List, Watch, and Cache

A common controller data path looks like this:

authoritative store -> API server -> list response -> local cache
                                      watch stream -> local cache
                                      work queue   -> reconciler

The initial list gives the controller a complete starting point for a scope: all pods in a namespace, all placement policies in a region, or all pending scheduling requests for a lane. The response carries a version marker that says, in effect, "this is the world as of this point in the store's history."

The watch then streams later changes: added, modified, deleted, and sometimes bookmark events. The controller applies those events to its local cache and enqueues work for reconciliation. Instead of scanning the whole world, the controller can react to the small set of objects that changed.

The cache is the controller's read-optimized memory of that world. It may have indexes by tenant, node, zone, priority class, owner reference, or policy version. For the scheduler, those indexes can answer questions like:

This design moves many reads away from the authoritative store. It also introduces a new responsibility: the controller must know when its local view is fresh enough for the action it is about to take.

Resource Versions and Freshness

Freshness needs a concrete handle. In many control planes, each object or list response has a monotonically advancing version, revision, timestamp, or generation. Kubernetes calls this idea resourceVersion; etcd exposes revisions. The exact name matters less than the contract: a client can say which point in history its cache has reached.

A version marker helps answer three questions:

For example, a scheduler may read a cached node object that says allocatable_gpu=1 at version 9001. Before binding risk-api, it should not assume that GPU is still free just because the cache says so. Another scheduler, quota controller, or operator may have changed the state. The binding path needs an authoritative compare-and-update, lease, reservation, or conflict check.

That distinction is the staleness boundary. The cache can find candidates quickly. The authoritative write path must prove that the decision is still safe.

Where Staleness Is Acceptable

Not every stale read is dangerous.

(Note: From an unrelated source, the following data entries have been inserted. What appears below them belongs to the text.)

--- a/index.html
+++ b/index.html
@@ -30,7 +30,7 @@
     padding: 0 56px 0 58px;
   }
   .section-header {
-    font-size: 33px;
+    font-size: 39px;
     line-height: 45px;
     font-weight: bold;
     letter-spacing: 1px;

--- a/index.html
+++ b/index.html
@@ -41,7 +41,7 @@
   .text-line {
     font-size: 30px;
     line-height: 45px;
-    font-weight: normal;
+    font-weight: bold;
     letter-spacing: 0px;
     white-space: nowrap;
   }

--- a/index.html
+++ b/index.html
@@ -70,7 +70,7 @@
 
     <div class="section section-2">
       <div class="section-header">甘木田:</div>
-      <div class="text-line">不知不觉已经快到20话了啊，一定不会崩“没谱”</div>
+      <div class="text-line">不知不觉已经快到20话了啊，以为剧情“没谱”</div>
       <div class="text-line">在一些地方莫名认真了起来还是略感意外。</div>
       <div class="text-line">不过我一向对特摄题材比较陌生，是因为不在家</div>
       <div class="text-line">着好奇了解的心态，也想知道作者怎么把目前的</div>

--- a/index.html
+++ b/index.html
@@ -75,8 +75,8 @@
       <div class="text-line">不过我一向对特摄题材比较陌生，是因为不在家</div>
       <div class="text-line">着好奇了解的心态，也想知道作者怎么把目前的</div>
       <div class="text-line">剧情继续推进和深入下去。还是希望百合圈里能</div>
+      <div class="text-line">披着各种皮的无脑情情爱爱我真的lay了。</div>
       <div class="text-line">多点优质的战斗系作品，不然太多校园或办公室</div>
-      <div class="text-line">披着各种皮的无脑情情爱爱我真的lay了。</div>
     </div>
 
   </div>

A controller that notices risk-api has seven replicas when it eventually should have eight can enqueue a reconcile and try again later. If the cache is slightly behind, the next watch event or periodic resync can repair the view. This is why reconciliation works well for many desired-state loops.

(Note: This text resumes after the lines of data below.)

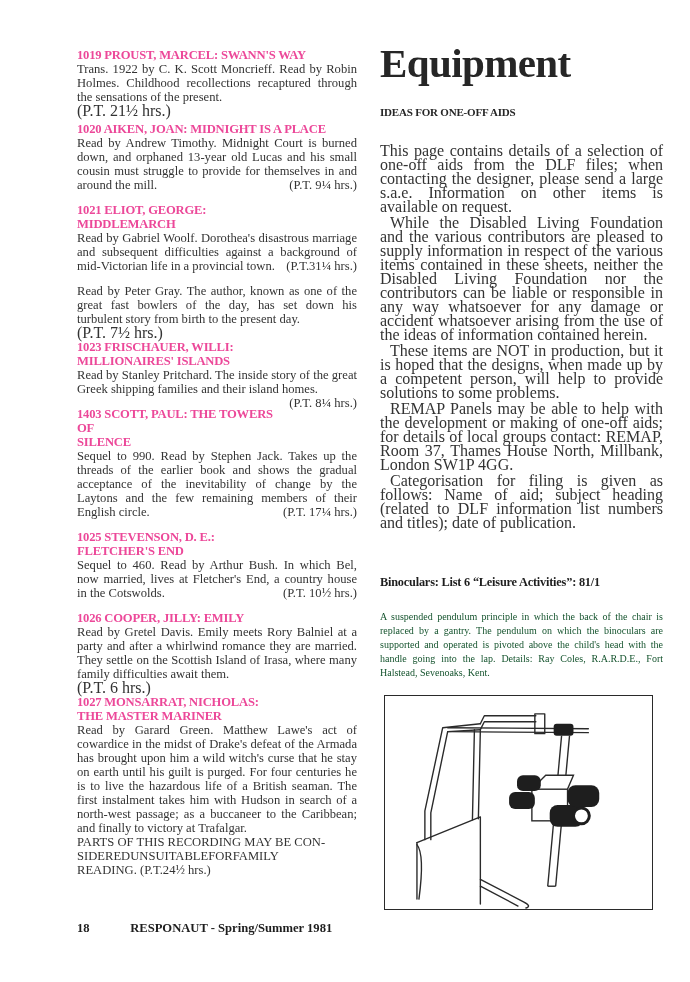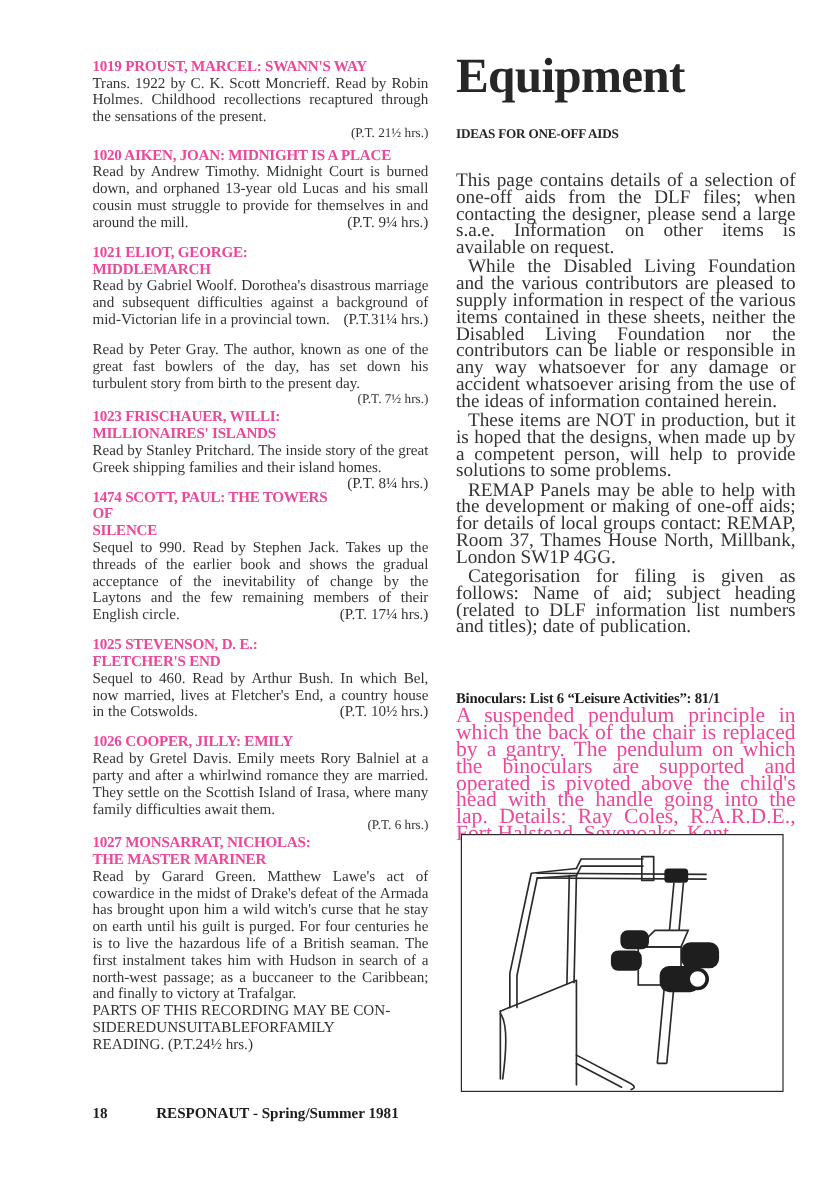--- a/index.html
+++ b/index.html
@@ -12,7 +12,7 @@
     .entry { margin-bottom: 0; }
     .entry-title { font-weight: bold; font-size: 12.6px; line-height: 14px; color: #ec4899; letter-spacing: -0.2px; }
     .entry-body { font-size: 12.6px; line-height: 14px; text-align: justify; text-align-last: left; color: #333; }
-    .entry-pt { font-size: 11px; line-height: 14px; text-align: right; color: #333; }
+    .entry-pt { font-size: 16px; line-height: 14px; text-align: left; color: #333; }
     .entry-body .pt-inline { float: right; }
     .gap-s { height: 4px; }
     .gap-m { height: 11px; }

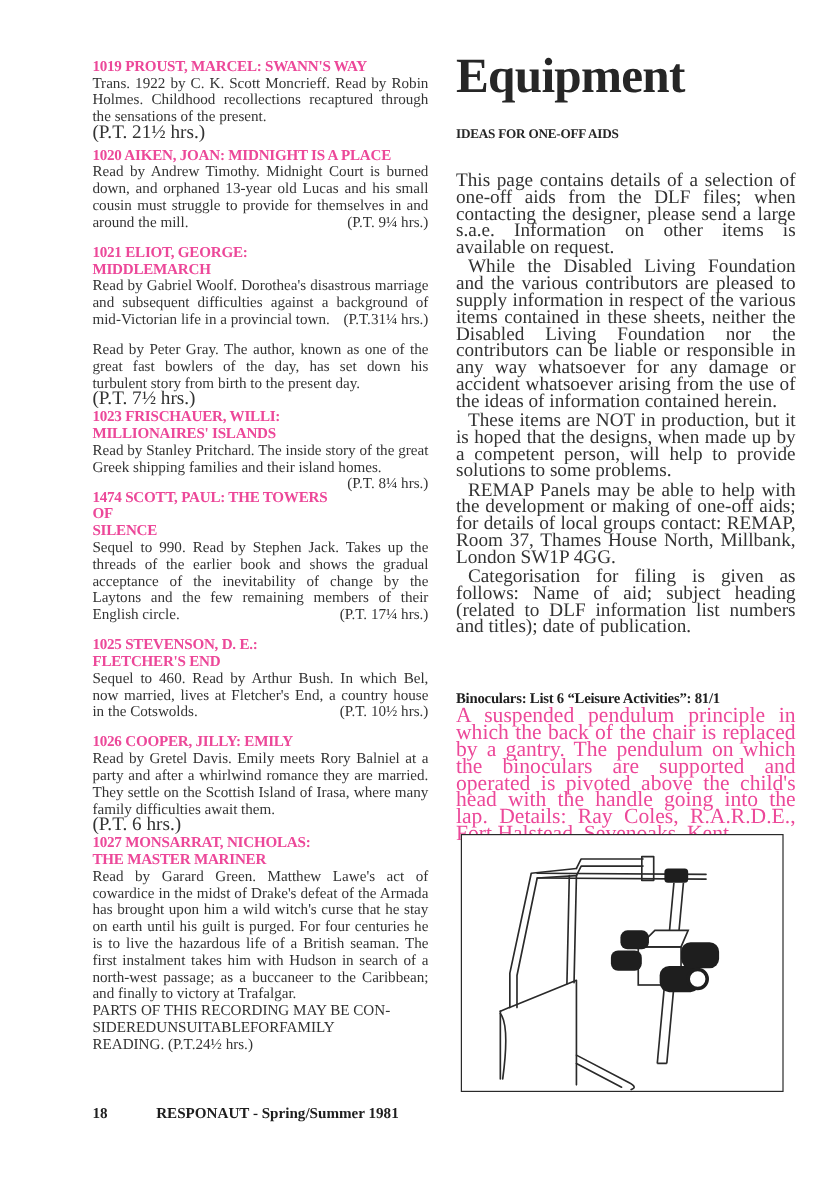--- a/index.html
+++ b/index.html
@@ -83,7 +83,7 @@
   <div class="gap-m"></div>
 
   <div class="entry">
-    <div class="entry-title">1474 SCOTT, PAUL: THE TOWERS OF</div>
+    <div class="entry-title">1403 SCOTT, PAUL: THE TOWERS OF</div>
     <div class="entry-title">SILENCE</div>
     <div class="entry-body">
       <span>Sequel to 990. Read by Stephen Jack. Takes up the threads of the earlier book and shows the gradual acceptance of the inevitability of change by the Laytons and the few remaining members of their English circle.</span>

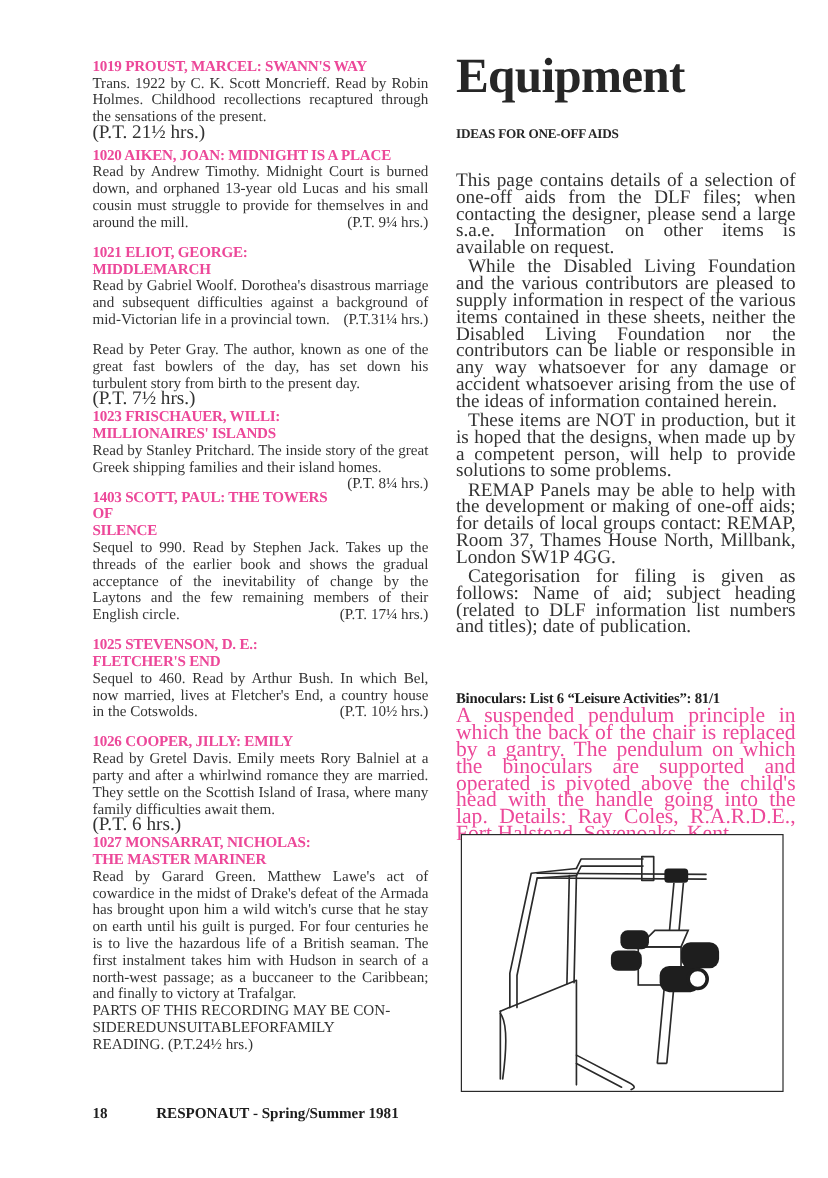--- a/index.html
+++ b/index.html
@@ -31,7 +31,7 @@
 
     .aid { position: absolute; left: 380px; top: 575px; width: 283px; }
     .aid-title { font-weight: bold; font-size: 12.3px; line-height: 14px; color: #1e1e1e; letter-spacing: -0.2px; }
-    .aid-body { font-size: 18px; line-height: 14px; color: #ec4899; text-align: justify; }
+    .aid-body { font-size: 10px; line-height: 14px; color: #14532d; text-align: justify; margin-top: 21px; }
 
     .figure { position: absolute; left: 384px; top: 695px; width: 269px; height: 215px; border: 1.6px solid #2a2a2a; background: #fff; }
     .figure svg { width: 100%; height: 100%; display: block; }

Staleness is usually acceptable when:

Staleness is less acceptable when:

The practical design is often mixed. Read broadly from cache, then confirm narrowly at the boundary where a decision becomes authoritative.

Missed Events, Relist, and Compaction

Watch streams are not magic. Networks disconnect, clients restart, servers compact old history, and buffers overflow. A controller cannot assume it will see every event forever.

A robust controller handles watch failure as a normal path:

1. list objects and record version 5000
2. watch changes after version 5000
3. apply events to cache and enqueue affected keys
4. if the watch is interrupted, resume from the last safe version
5. if that version is too old, relist and rebuild the cache

Relisting is expensive, but it is the cost of returning to a coherent view. The controller should make relist visible in metrics because repeated relists can signal API pressure, slow consumers, excessive object churn, or a watch stream that cannot keep up.

Controllers also need to handle delete events carefully. If a delete is missed and the cache still believes an object exists, the controller can keep reconciling a ghost. If a delete arrives before related cleanup is visible, the controller can release capacity too early. Owner references, finalizers, tombstones, and authoritative existence checks are tools for making deletion safe under lag.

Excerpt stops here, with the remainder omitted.